Childcare: What the 30 hour offer could mean for your family

Nursery School

 

Gordon Cameron, Policy and Research Officer at the Family and Childcare Trust outlines the issues for parents over the new childcare offer from the Government.

From September, thousands of three and four year olds will have their free childcare entitlement extended from 15 hours per week to 30. The extended entitlement will be available to families where both parents, or one parent in lone parent families, earn above an average of £120 per week (the equivalent to 16 hours per week at National Living Wage), but less than £100,000 per year. Since July, parents have been able to check their eligibility and sign up for the scheme via the government’s new Childcare Choices website.

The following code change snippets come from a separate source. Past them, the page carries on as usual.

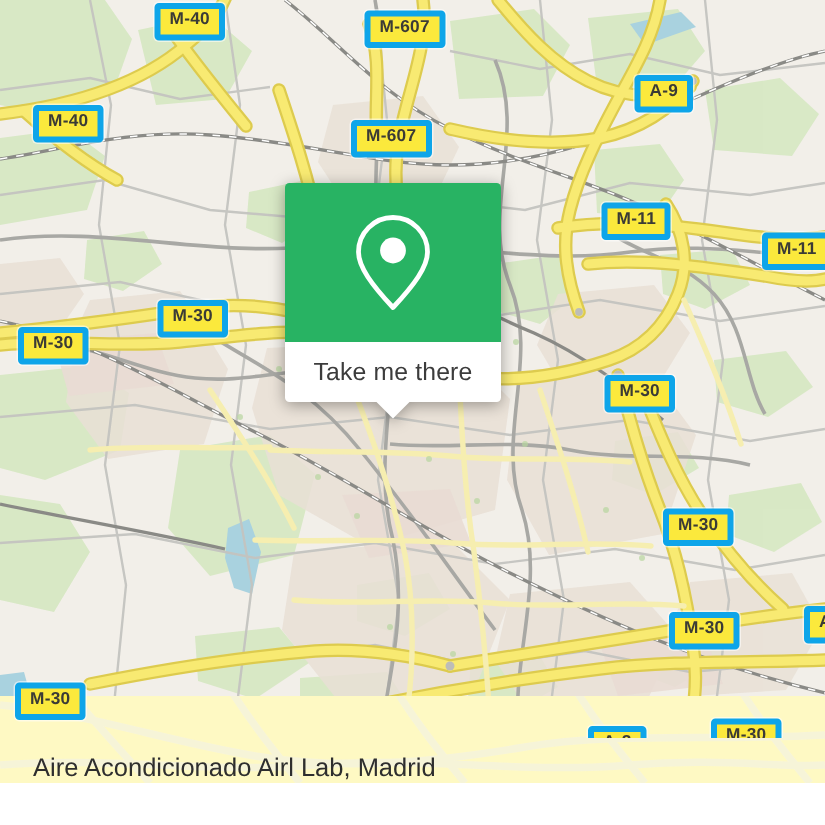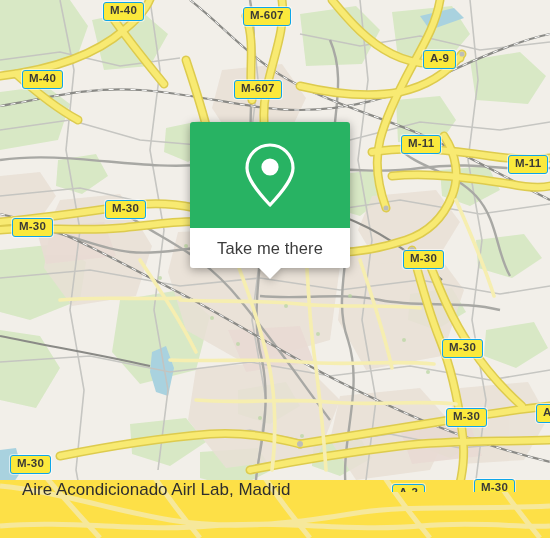--- a/index.html
+++ b/index.html
@@ -35,7 +35,7 @@
   .shield {
     position: absolute;
     background: #fbe93c;
-    border: 1px solid #0ea5e9;
+    border: 4px solid #0ea5e9;
     border-radius: 3px;
     color: #3b3b36;
     font-family: "Liberation Sans", sans-serif;

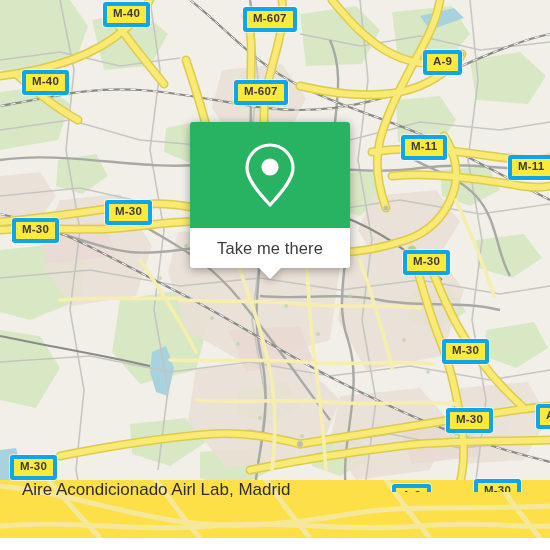--- a/index.html
+++ b/index.html
@@ -68,7 +68,7 @@
     position: absolute;
     left: 190px;
     top: 122px;
-    width: 160px;
+    width: 144px;
     z-index: 20;
     filter: drop-shadow(0 2px 5px rgba(0,0,0,.35));
     text-align: center;

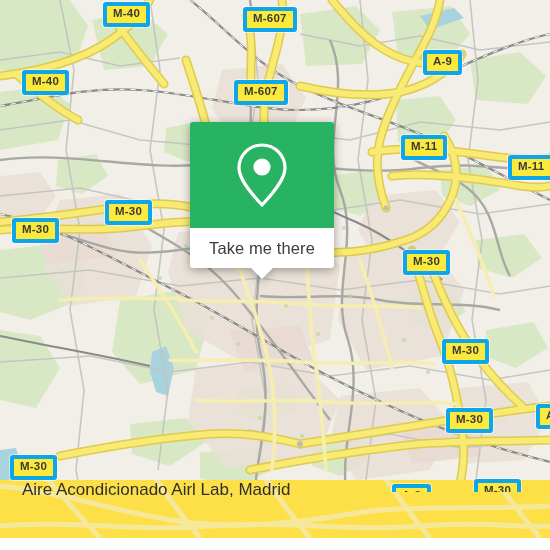--- a/index.html
+++ b/index.html
@@ -111,12 +111,12 @@
   #footer {
     position: absolute;
     left: 0;
-    top: 480px;
+    top: 464px;
     width: 550px;
     height: 58px;
-    background: #fde047;
+    background: #fef9c3;
     display: flex;
-    align-items: flex-start;
+    align-items: flex-end;
     justify-content: space-between;
     box-sizing: border-box;
     padding: 0 18px 0 22px;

The impact of the 30 hour policy won’t be clear for some time. However, research published earlier this year by the Family and Childcare Trust revealed concerns among parents, providers, and councils about the effects it will have on the price, availability and quality of childcare for all young children. In particular, there were concerns about extra charges and whether there would be enough places. 

Will parents be expected to pay extra charges?

Childcare providers can charge for extra activities and services (such as additional hours, food, nappies, special classes and trips), but these must be offered as optional extras, and not as a condition of taking up a free place. You should be allowed, for instance, to provide a packed lunch for your child rather than pay for a meal and you should not be asked to pay any additional fees in order to claim your free childcare.

In addition to introducing charges for optional extras, childcare providers may also decide to increase fees for hours purchased outside of the free entitlements. Our Childcare Survey 2017 found that nearly a quarter of local authorities expect prices to increase for children aged two and under and almost two-fifths expect price rises for three to four year olds.

If you are not sure how your bill is calculated, you should talk to your childcare provider and ask them to explain any charges for additional services or hours.

Will there be enough places?

Childcare providers do not have to provide the 30 hour offer and many may choose to opt out. Some have told us that they will not be offering 30 hour places because the funding rate is less than what they charge parents or does not cover their costs. We found that two-thirds of councils expect some settings in their area to not offer the 30 hour entitlement.

While some settings will opt out of the 30 hour offer, others may prioritise 30 hour places over other places, meaning some parents might struggle to find a place for the universal 15 hour offer for three and four year olds and the 15 hour entitlement for two year olds from disadvantaged families.

It is likely that access to 30 hour places, and other free and paid for places, will vary in different parts of the country. If you need help finding providers that offer 30 hour places, or any other type of childcare, you can use our Childcare Finder tool to find contact details for you Family Information Service (FIS) or to find childcare available in your area.


Comments [3]

  • Maureen Askew says:

    Why have you used a photograph that reflects a school type setting? It gives the wrong impression to parents of the type of education 3 and 4 years receive. Nursery education is about learning through play, exploration, adventure, curiosity, developing language and forming friendships, not sitting at tables writing.

  • JulesE says:

    I think another issue which should be discussed – and is conspicuously absent – is whether doubling the hours is actually beneficial for children?? Many will become very tired, anxious and stressed. Attachment to parents may be at risk. Providing more childcare for parents is one thing; meeting the social and emotional needs of young children is quite another. There is often great tension, not to say conflict, between the two goals. I’m not saying there shouldn’t be government help with young children’s development – but a compassionate society should at least discuss it from the perspective of the children as well as the adults.